The association between the two races is clear, and yet, Aidie’s face burns, (with shame? Or is it something else?) when she defends Dennis from Horace’s accusation that he is a half-caste. Clearly there is some kind of preference for being a local of a certain type. The character of the tohunga acts as a foil of sorts for the satisfaction of story – he is not Maori, and has been living rough in the mountains for some time. He serves, in Aidie’s description, as ‘better than a fairy pantomime; it would be playing a part in an original and living legend of Maoriland’ (180). The tohunga is discovered by the honeymooning couple and it is implied that he has a Celtic background because of the songs Aidie was singing. Dennis and the tohunga replace Maori who now exist in this story only as ghosts.

This section is dense with stories and mythologies; not just the presence of the Celtic and Romantic poetry and song of Aidie and Dennis’ education, but also of dream and imagination, the Greek and Roman pantheon, Maori myths and legend and European fairytales. The titles of the chapters in this section appropriate Maoritanga to good narratorial effect; the old man in the mountains becomes the white tohunga, gaining a priestly and mystical aspect; the revelation of what is tapu and sacred in the tiki that the tohunga gives to Aidie; Hine-nui-te-po, is the goddess of death and the underworld, from whom Maui stole the gift of fire for mankind, as Aidie finds herself on mortal danger; and the return to light which is how Aidie returns to the land of the living. It is mythology that is at the heart of this section. Dennis and Aidie tell each other stories. He tells the Maori legend of Tawhaki, she responds with a story from Greek legend. Dennis ends with a tale of a fairy princess married to a poor herdsman, making a not very subtle comparison to his marriage and the disparity of their relative situations to each other (183-85). It seems that Dennis fully understands that he is a part of Aidie’s narrative, which is directed by her overarching desire to civilise her husband.

The absence in the novel, and most explicitly within this part, is the tribe of people who were the original inhabitants of the land. They appear as a vanished tribe who were slain by a northern tribe, from whose graves the tohunga offers Aidie the gift of a tiki.

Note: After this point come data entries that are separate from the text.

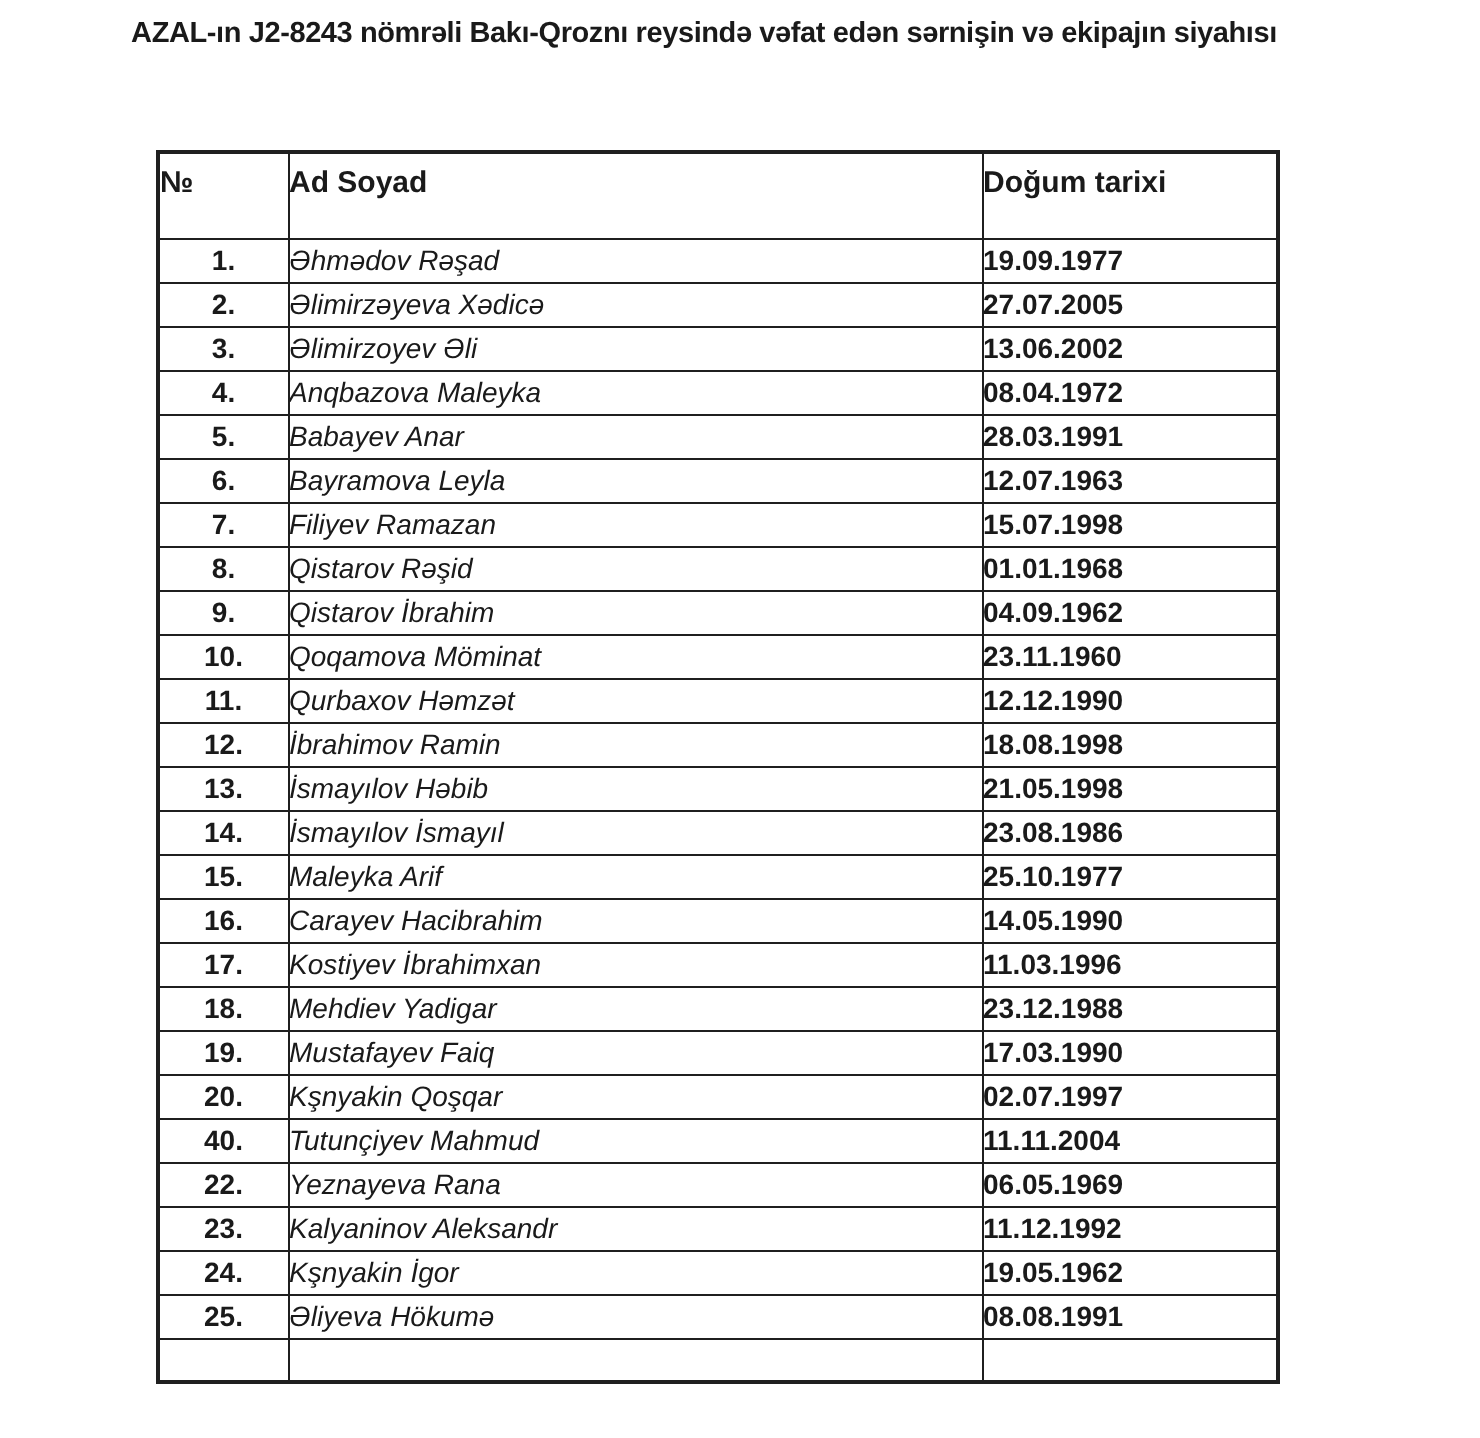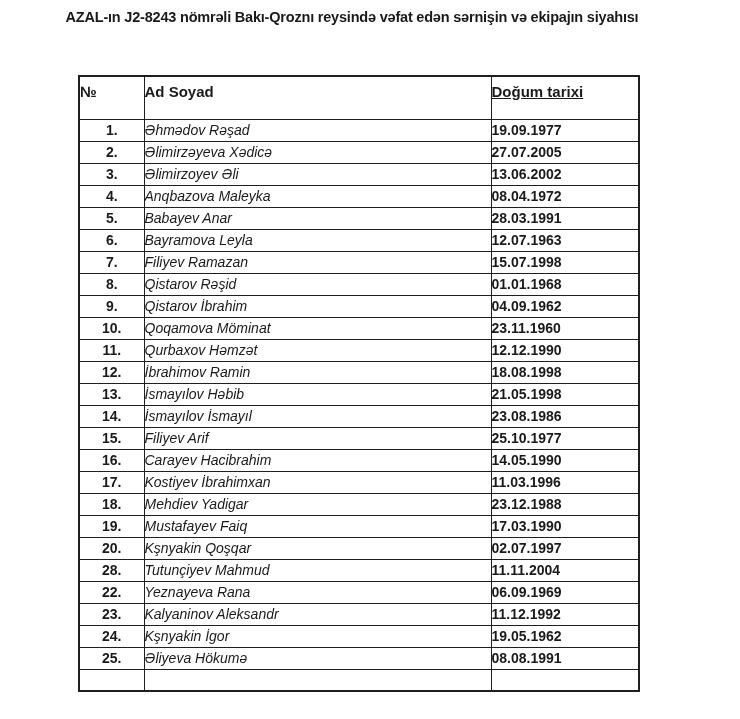--- a/index.html
+++ b/index.html
@@ -50,7 +50,7 @@
   }
   th.h-no   { padding-left: 8px; }
   th.h-name { padding-left: 11px; }
-  th.h-dob  { padding-left: 10px; text-decoration: underline; }
+  th.h-dob  { padding-left: 10px; }
   .list-table tbody td {
     height: 22px;
     font-size: 14px;

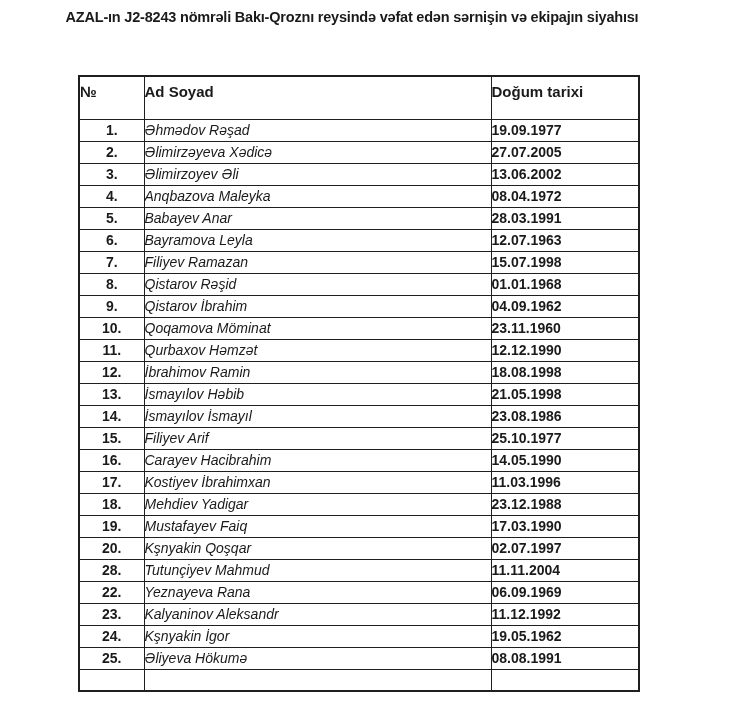--- a/index.html
+++ b/index.html
@@ -154,7 +154,7 @@
     </tr>
       <tr>
       <td class="cell-no">15.</td>
-      <td class="cell-name">Filiyev Arif</td>
+      <td class="cell-name">Maleyka Arif</td>
       <td class="cell-dob">25.10.1977</td>
     </tr>
       <tr>

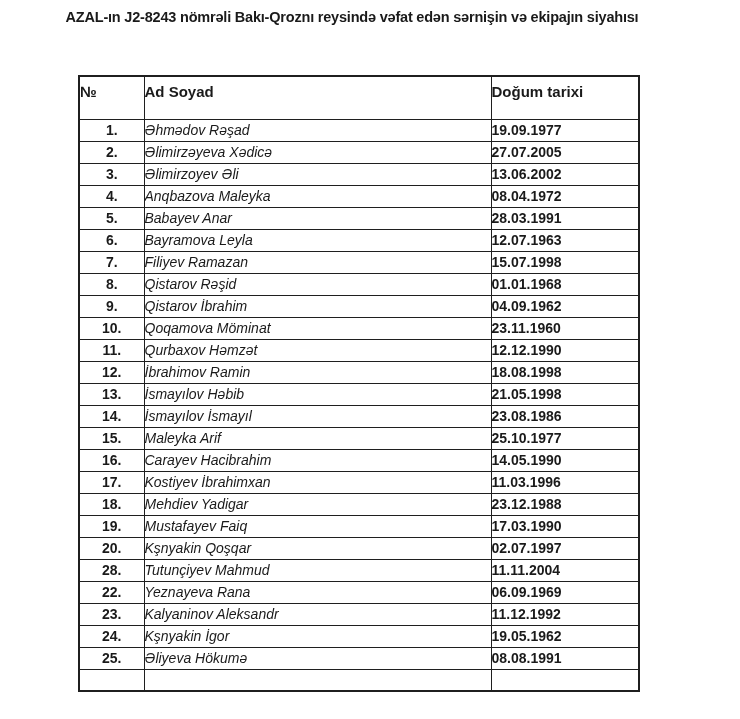--- a/index.html
+++ b/index.html
@@ -183,7 +183,7 @@
       <td class="cell-dob">02.07.1997</td>
     </tr>
       <tr>
-      <td class="cell-no">28.</td>
+      <td class="cell-no">40.</td>
       <td class="cell-name">Tutunçiyev Mahmud</td>
       <td class="cell-dob">11.11.2004</td>
     </tr>

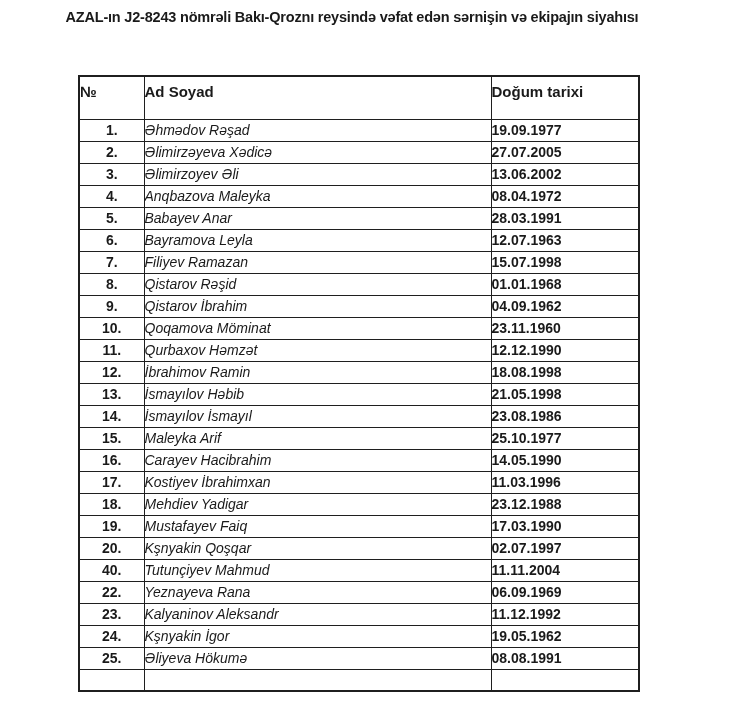--- a/index.html
+++ b/index.html
@@ -190,7 +190,7 @@
       <tr>
       <td class="cell-no">22.</td>
       <td class="cell-name">Yeznayeva Rana</td>
-      <td class="cell-dob">06.09.1969</td>
+      <td class="cell-dob">06.05.1969</td>
     </tr>
       <tr>
       <td class="cell-no">23.</td>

This gift triggers a dream that is also a warning to Aidie; a bird leads her through a house, and the tohunga appears with the grand answers to her questions – Life, Love, Time and Death. Her feeling is that the dreams are visionary, but not enjoyable – their honeymoon is put under some strain as the couple misunderstands each other and their desires – ‘something had gone subtly wrong’ (201). The journey continues and Dennis reveals that the tiki is tapu, holding some inherent power which is most likely bad luck for them. All the omens announce that something bad will happen, and so it does. Her life hangs in the balance, and the dramatic fall and eventual rescue which conclude this second part are declared by Aidie, in the end, the best part of the honeymoon adventure. Aidie recognises that she has come into her husband’s world, and that she does not quite belong in it; ‘It was beautiful, but it was terrible’ (204), and she will not be able to find a place for herself in it without significant compromises.

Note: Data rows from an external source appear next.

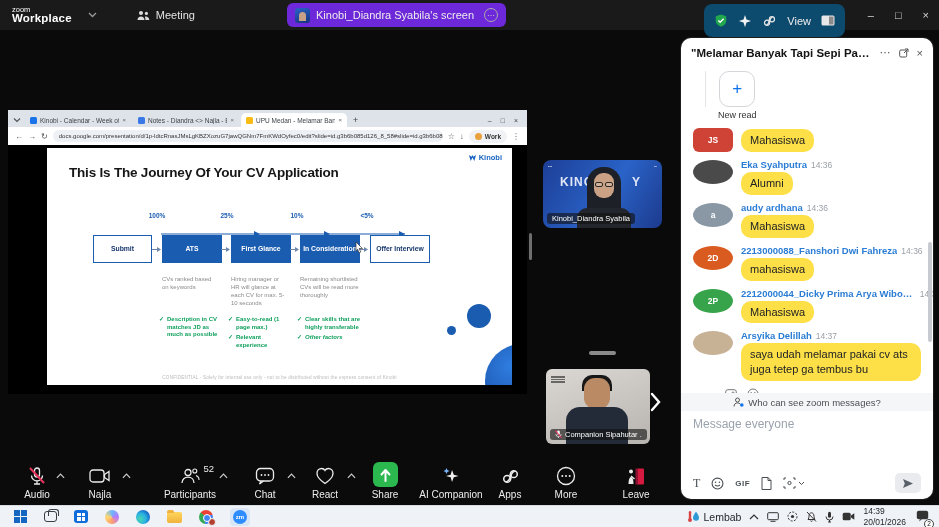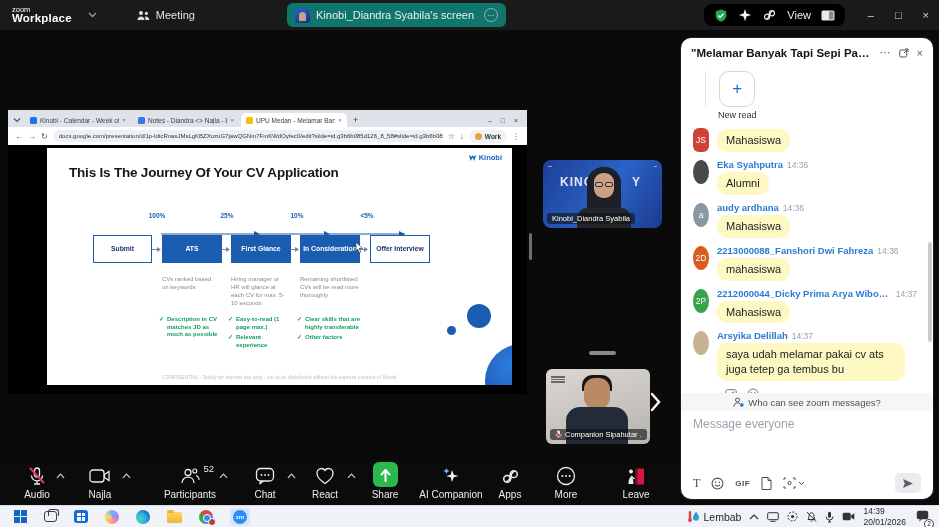--- a/index.html
+++ b/index.html
@@ -14,7 +14,7 @@
 .zlogo .l2{font-size:11.5px;font-weight:bold;color:#fff;letter-spacing:.2px}
 .tb-chev{margin-left:16px}
 .meet-tab{display:flex;align-items:center;gap:6px;margin-left:40px;font-size:11px;color:#e3e3e3}
-.screen-tab{position:absolute;left:287px;top:3px;height:24px;background:#0f766e;border-radius:6px;display:flex;align-items:center;gap:6px;padding:0 8px;font-size:11px;color:#ececec}
+.screen-tab{position:absolute;left:287px;top:3px;height:24px;background:#6d28d9;border-radius:6px;display:flex;align-items:center;gap:6px;padding:0 8px;font-size:11px;color:#ececec}
 .st-av{width:15px;height:15px;border-radius:3px;background:linear-gradient(160deg,#2a63c8,#16337e);position:relative;overflow:hidden}
 .st-av::after{content:"";position:absolute;left:4px;top:4px;width:7px;height:9px;border-radius:4px 4px 0 0;background:#c7a085}
 .st-ell{width:14px;height:14px;border:1px solid #a9a9a9;border-radius:50%;display:grid;place-items:center;font-size:8px;color:#cfcfcf;margin-left:4px}

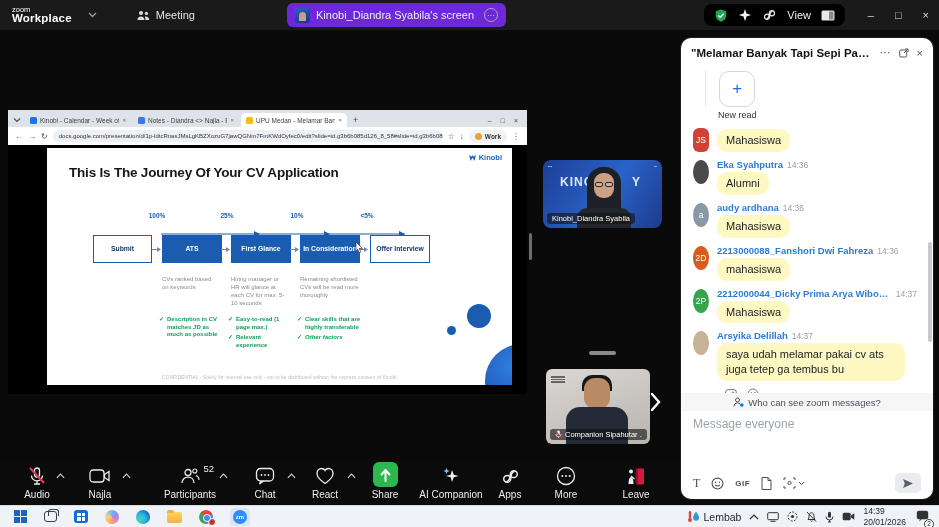--- a/index.html
+++ b/index.html
@@ -18,7 +18,7 @@
 .st-av{width:15px;height:15px;border-radius:3px;background:linear-gradient(160deg,#2a63c8,#16337e);position:relative;overflow:hidden}
 .st-av::after{content:"";position:absolute;left:4px;top:4px;width:7px;height:9px;border-radius:4px 4px 0 0;background:#c7a085}
 .st-ell{width:14px;height:14px;border:1px solid #a9a9a9;border-radius:50%;display:grid;place-items:center;font-size:8px;color:#cfcfcf;margin-left:4px}
-.ctl-pill{position:absolute;right:94px;top:4px;height:22px;background:#000000;border-radius:8px;display:flex;align-items:center;gap:10px;padding:0 10px;font-size:11px;color:#eee}
+.ctl-pill{position:absolute;right:94px;top:4px;height:33px;background:#0c4a6e;border-radius:8px;display:flex;align-items:center;gap:10px;padding:0 10px;font-size:11px;color:#eee}
 .win-btns{position:absolute;right:10px;top:0;height:30px;display:flex;align-items:center;gap:21px;color:#d8d8d8;font-size:11px}
 
 

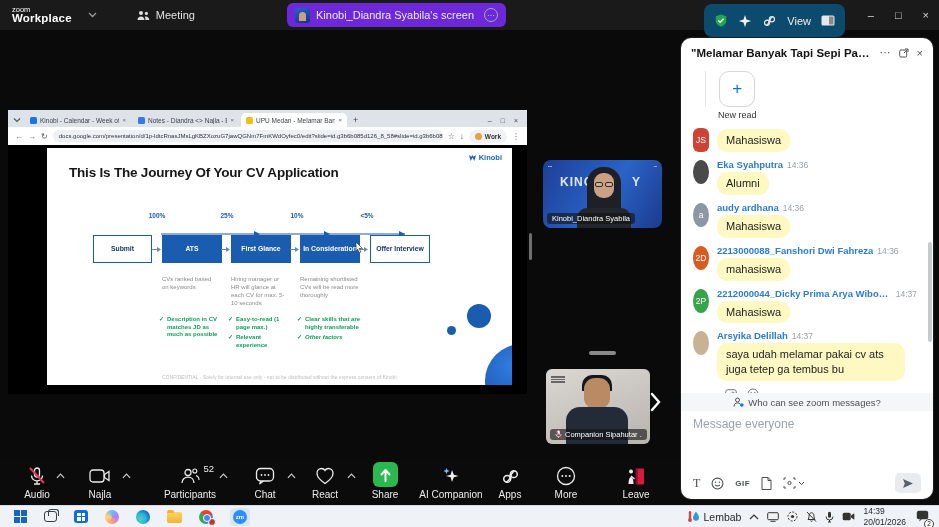--- a/index.html
+++ b/index.html
@@ -90,7 +90,7 @@
 .c-div{width:1px;height:36px;background:#e4e4e8;margin:0 12px}
 .c-msgs{flex:1;overflow:hidden;padding:5px 12px 0;position:relative}
 .msg{display:flex;gap:8px;margin-bottom:7px}
-.av{width:16px;height:24px;border-radius:50%;flex:none;display:grid;place-items:center;color:#fff;font-size:8.5px;font-weight:normal;margin-top:1px}
+.av{width:40px;height:24px;border-radius:50%;flex:none;display:grid;place-items:center;color:#fff;font-size:8.5px;font-weight:bold;margin-top:1px}
 .av.sq{border-radius:6px}
 .nrow{display:flex;align-items:baseline;gap:4px;max-width:200px}
 .mname{font-size:9.5px;color:#2a7cd4;font-weight:bold;white-space:nowrap;overflow:hidden;text-overflow:ellipsis;flex:0 1 auto}

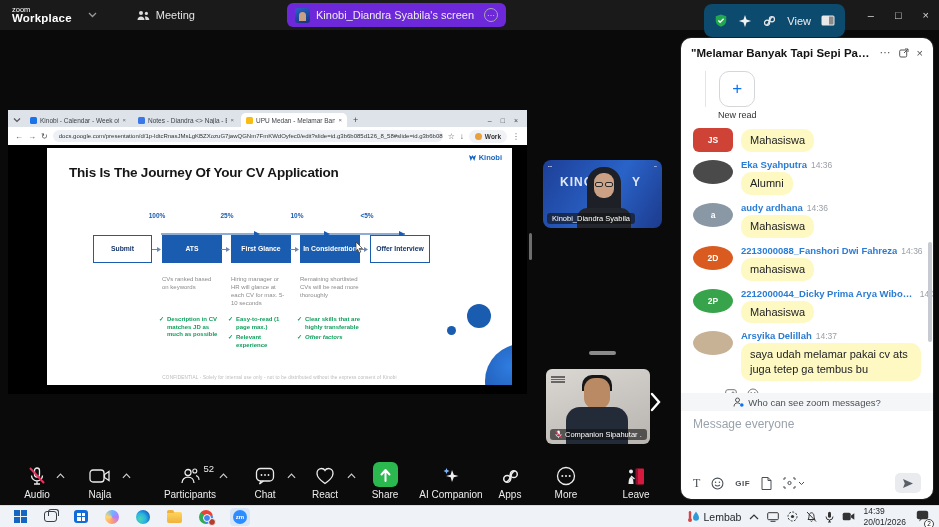--- a/index.html
+++ b/index.html
@@ -95,7 +95,7 @@
 .nrow{display:flex;align-items:baseline;gap:4px;max-width:200px}
 .mname{font-size:9.5px;color:#2a7cd4;font-weight:bold;white-space:nowrap;overflow:hidden;text-overflow:ellipsis;flex:0 1 auto}
 .mtime{font-size:8.5px;color:#9aa0a6;flex:none}
-.bubble{display:inline-block;background:#fef9c3;border-radius:10px;padding:4px 9px;font-size:11px;color:#202124;margin-top:2px;max-width:188px;line-height:1.35}
+.bubble{display:inline-block;background:#fde047;border-radius:10px;padding:4px 9px;font-size:11px;color:#202124;margin-top:2px;max-width:188px;line-height:1.35}
 .m-actions{display:flex;gap:10px;margin:1px 0 3px 32px;color:#777;align-items:center}
 .c-scroll{position:absolute;right:1px;top:120px;width:4px;height:100px;background:#c7cbd1;border-radius:2px}
 .c-who{height:18px;background:#f5f6f8;display:flex;align-items:center;justify-content:center;gap:4px;font-size:9.5px;color:#4a4f55;flex:none}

This section of the novel is both the busiest and the quietest part of the novel. So much of the intellectual and psychological work is being done through the ‘negative’ space: the dreamscape of the natural environment and its previous occupants, the ghostly apparitions of Aidie’s nightmare, the ‘high-Romantic’ concerns of literature and the deeply unsettling melding of Celtic and Maori spirituality. The ‘Hidden Vale’ is, both literally and figuratively, settled completely within the heart of the bush.

28 Stafford, Jane and Mark Williams Maoriland. New Zealand Literature 1872-1914 Victoria University Press, Wellington. 2006. 171-72.

29 Stafford, Jane and Mark Williams Maoriland. New Zealand Literature 1872-1914 Victoria University Press, Wellington. 2006. 192.

30 Stafford, Jane and Mark Williams Maoriland. New Zealand Literature 1872-1914 Victoria University Press, Wellington. 2006. 174.